■ **ACTIVITY**: Below is a block of entries, which should be copied verbatim apart from the pictures.

■ **Stored data entries**:
--*--

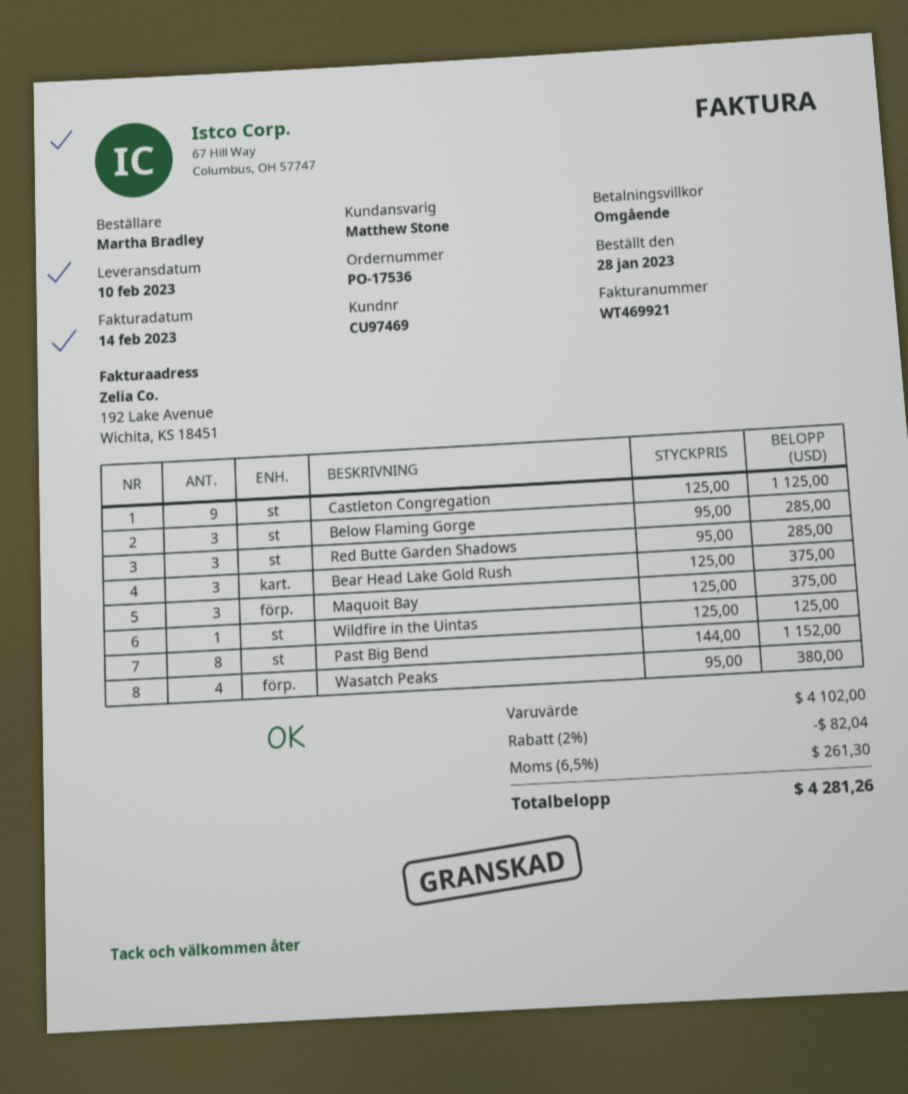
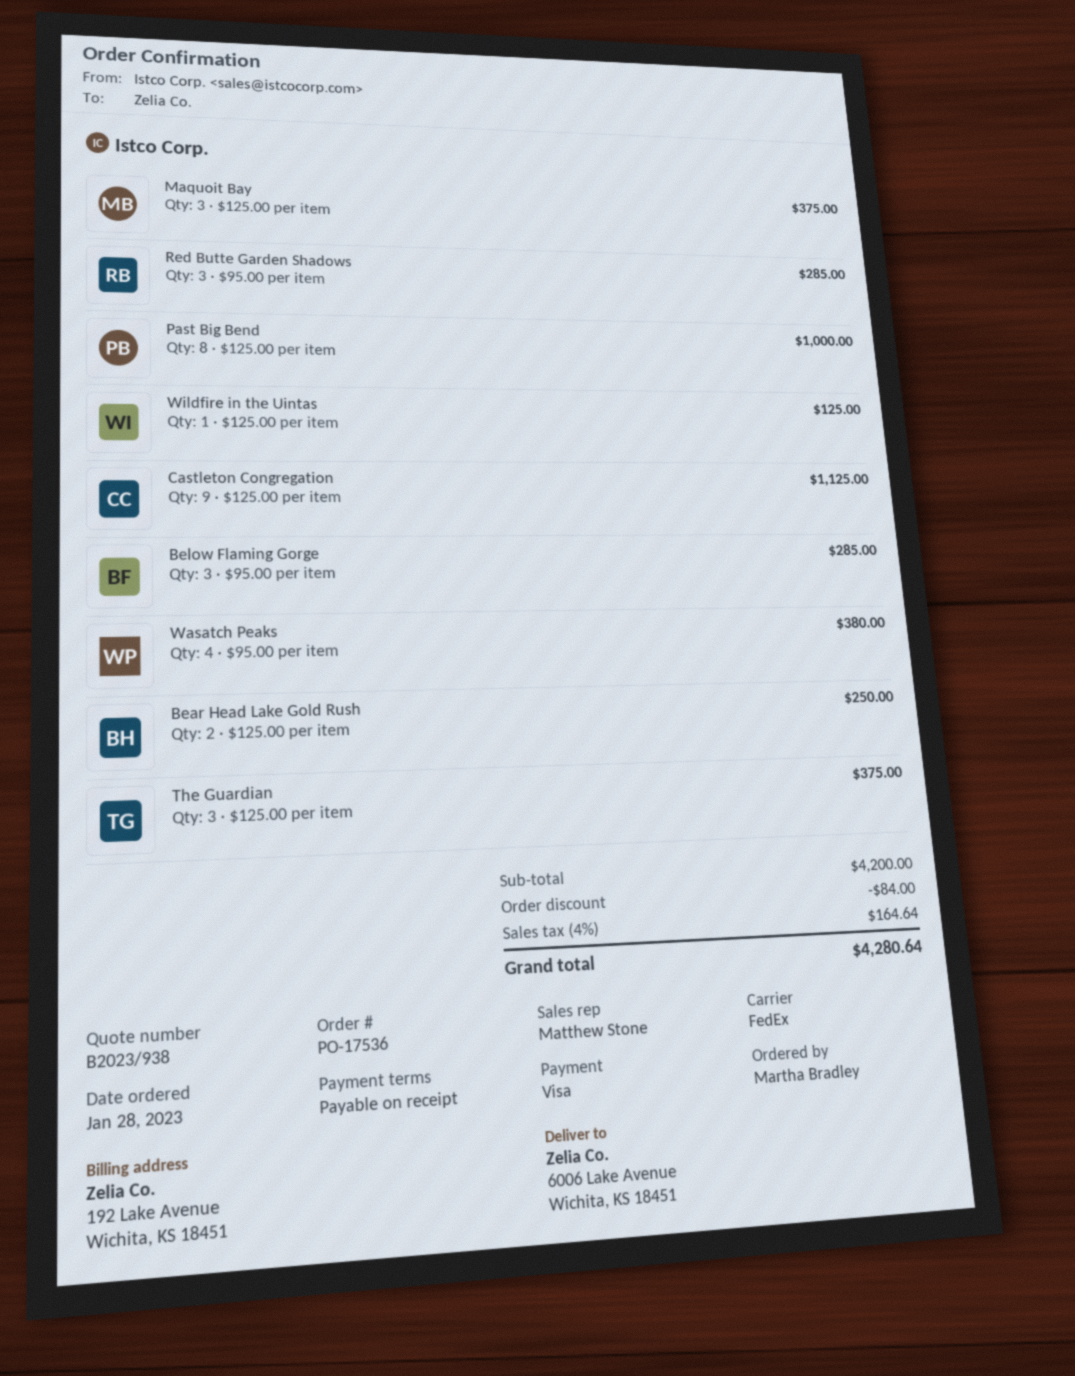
Bear Head Lake Gold Rush: 3 x 125.00 = 375.00 -> 2 x 125.00 = 250.00
Past Big Bend: 8 x 144.00 = 1152.00 -> 8 x 125.00 = 1000.00
The Guardian: none -> 3 x 125.00 = 375.00
subtotal: 4102.00 -> 4200.00
discount: 82.04 -> 84.00
tax: 6.5% = 261.30 -> 4% = 164.64
total: 4281.26 -> 4280.64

--*--

■ **OUTPUT**:
Bear Head Lake Gold Rush: 3 x 125.00 = 375.00 -> 2 x 125.00 = 250.00
Past Big Bend: 8 x 144.00 = 1152.00 -> 8 x 125.00 = 1000.00
The Guardian: none -> 3 x 125.00 = 375.00
subtotal: 4102.00 -> 4200.00
discount: 82.04 -> 84.00
tax: 6.5% = 261.30 -> 4% = 164.64
total: 4281.26 -> 4280.64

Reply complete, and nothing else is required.